[Goal of the exercise]: Without leaving out a single line, restate the entries below exactly.

Revision tracking records:
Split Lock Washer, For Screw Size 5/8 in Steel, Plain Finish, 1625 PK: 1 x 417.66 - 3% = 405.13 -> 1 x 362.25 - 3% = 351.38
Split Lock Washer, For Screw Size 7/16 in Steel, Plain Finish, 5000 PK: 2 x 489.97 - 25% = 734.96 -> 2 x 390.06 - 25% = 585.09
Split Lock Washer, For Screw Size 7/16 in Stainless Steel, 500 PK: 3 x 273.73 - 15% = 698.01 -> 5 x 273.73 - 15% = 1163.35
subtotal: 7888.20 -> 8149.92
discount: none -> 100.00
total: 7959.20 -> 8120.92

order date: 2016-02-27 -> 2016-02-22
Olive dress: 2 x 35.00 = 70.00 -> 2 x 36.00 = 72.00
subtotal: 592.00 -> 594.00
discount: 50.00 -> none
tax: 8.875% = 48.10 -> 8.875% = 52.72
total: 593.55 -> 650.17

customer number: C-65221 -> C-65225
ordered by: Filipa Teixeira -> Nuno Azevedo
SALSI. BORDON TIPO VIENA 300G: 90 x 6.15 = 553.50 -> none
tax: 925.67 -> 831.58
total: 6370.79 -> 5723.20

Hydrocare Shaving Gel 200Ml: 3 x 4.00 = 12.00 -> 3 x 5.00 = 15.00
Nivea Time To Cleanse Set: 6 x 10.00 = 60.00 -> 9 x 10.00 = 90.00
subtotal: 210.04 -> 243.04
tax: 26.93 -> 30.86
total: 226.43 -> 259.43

[Task result]:
Split Lock Washer, For Screw Size 5/8 in Steel, Plain Finish, 1625 PK: 1 x 417.66 - 3% = 405.13 -> 1 x 362.25 - 3% = 351.38
Split Lock Washer, For Screw Size 7/16 in Steel, Plain Finish, 5000 PK: 2 x 489.97 - 25% = 734.96 -> 2 x 390.06 - 25% = 585.09
Split Lock Washer, For Screw Size 7/16 in Stainless Steel, 500 PK: 3 x 273.73 - 15% = 698.01 -> 5 x 273.73 - 15% = 1163.35
subtotal: 7888.20 -> 8149.92
discount: none -> 100.00
total: 7959.20 -> 8120.92

order date: 2016-02-27 -> 2016-02-22
Olive dress: 2 x 35.00 = 70.00 -> 2 x 36.00 = 72.00
subtotal: 592.00 -> 594.00
discount: 50.00 -> none
tax: 8.875% = 48.10 -> 8.875% = 52.72
total: 593.55 -> 650.17

customer number: C-65221 -> C-65225
ordered by: Filipa Teixeira -> Nuno Azevedo
SALSI. BORDON TIPO VIENA 300G: 90 x 6.15 = 553.50 -> none
tax: 925.67 -> 831.58
total: 6370.79 -> 5723.20

Hydrocare Shaving Gel 200Ml: 3 x 4.00 = 12.00 -> 3 x 5.00 = 15.00
Nivea Time To Cleanse Set: 6 x 10.00 = 60.00 -> 9 x 10.00 = 90.00
subtotal: 210.04 -> 243.04
tax: 26.93 -> 30.86
total: 226.43 -> 259.43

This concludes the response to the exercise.